Senate Banking Committee Chair Tim Scott (R-SC), who wrote the bill with Ranking Member Elizabeth Warren (D-MA), said on the floor that "housing prices are too darn high and housing supply is too low." Warren called the package the most significant housing legislation in three decades and said it proved "that bipartisan legislation doesn't have to be the weakest, most milquetoast agreement." Senate Minority Leader Chuck Schumer said it "shows Americans how we should govern." "Today, Congress delivered a major win for families working toward the American Dream," Scott said after the House vote. "I look forward to President Trump signing it into law."
The CBDC clause was added as a political sweetener to win over House Republicans and speed passage, reviving language from Rep. Tom Emmer's Anti-CBDC Surveillance State Act, which the House passed in July 2025 but stalled in the Senate. The Senate first attached a CBDC ban in March, passing that version 89-10, and reconciled text was released last week. There is no active federal effort to build a CBDC; the Fed never advanced beyond the research stage, and Chair Kevin Warsh and Trump have both publicly opposed a digital dollar. Trump signed an executive order in January 2025 directing his administration not to pursue one, and critics have cast CBDCs as tools of financial surveillance.
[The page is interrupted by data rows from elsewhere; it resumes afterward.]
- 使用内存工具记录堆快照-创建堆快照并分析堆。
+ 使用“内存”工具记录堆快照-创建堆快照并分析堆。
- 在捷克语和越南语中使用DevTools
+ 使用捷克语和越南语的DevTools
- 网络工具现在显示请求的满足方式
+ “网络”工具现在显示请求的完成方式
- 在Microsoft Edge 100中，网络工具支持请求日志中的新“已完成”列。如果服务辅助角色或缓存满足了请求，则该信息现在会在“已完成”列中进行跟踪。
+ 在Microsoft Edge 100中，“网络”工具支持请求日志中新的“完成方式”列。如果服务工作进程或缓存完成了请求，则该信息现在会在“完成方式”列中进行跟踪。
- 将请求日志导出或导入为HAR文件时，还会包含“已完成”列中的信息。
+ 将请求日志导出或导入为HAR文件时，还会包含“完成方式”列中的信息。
With the housing bill cleared, Congress is expected to turn to other priorities before the August recess and the November midterm elections, including the Senate's crypto market structure bill, dubbed the CLARITY Act. Despite months of talks between lawmakers and crypto and banking lobbyists, the CLARITY Act still faces pushback, and Galaxy Digital this month lowered its estimate of Senate passage before year-end to 60% as the congressional calendar tightens. Elsewhere, according to the Atlantic Council, three countries have officially launched a CBDC, 41 are in the pilot phase, 33 are in development, and 40 are still researching, while Reuters reported on June 16 that China signed up 26 financial institutions to its digital yuan (e-CNY) cross-border payment platform.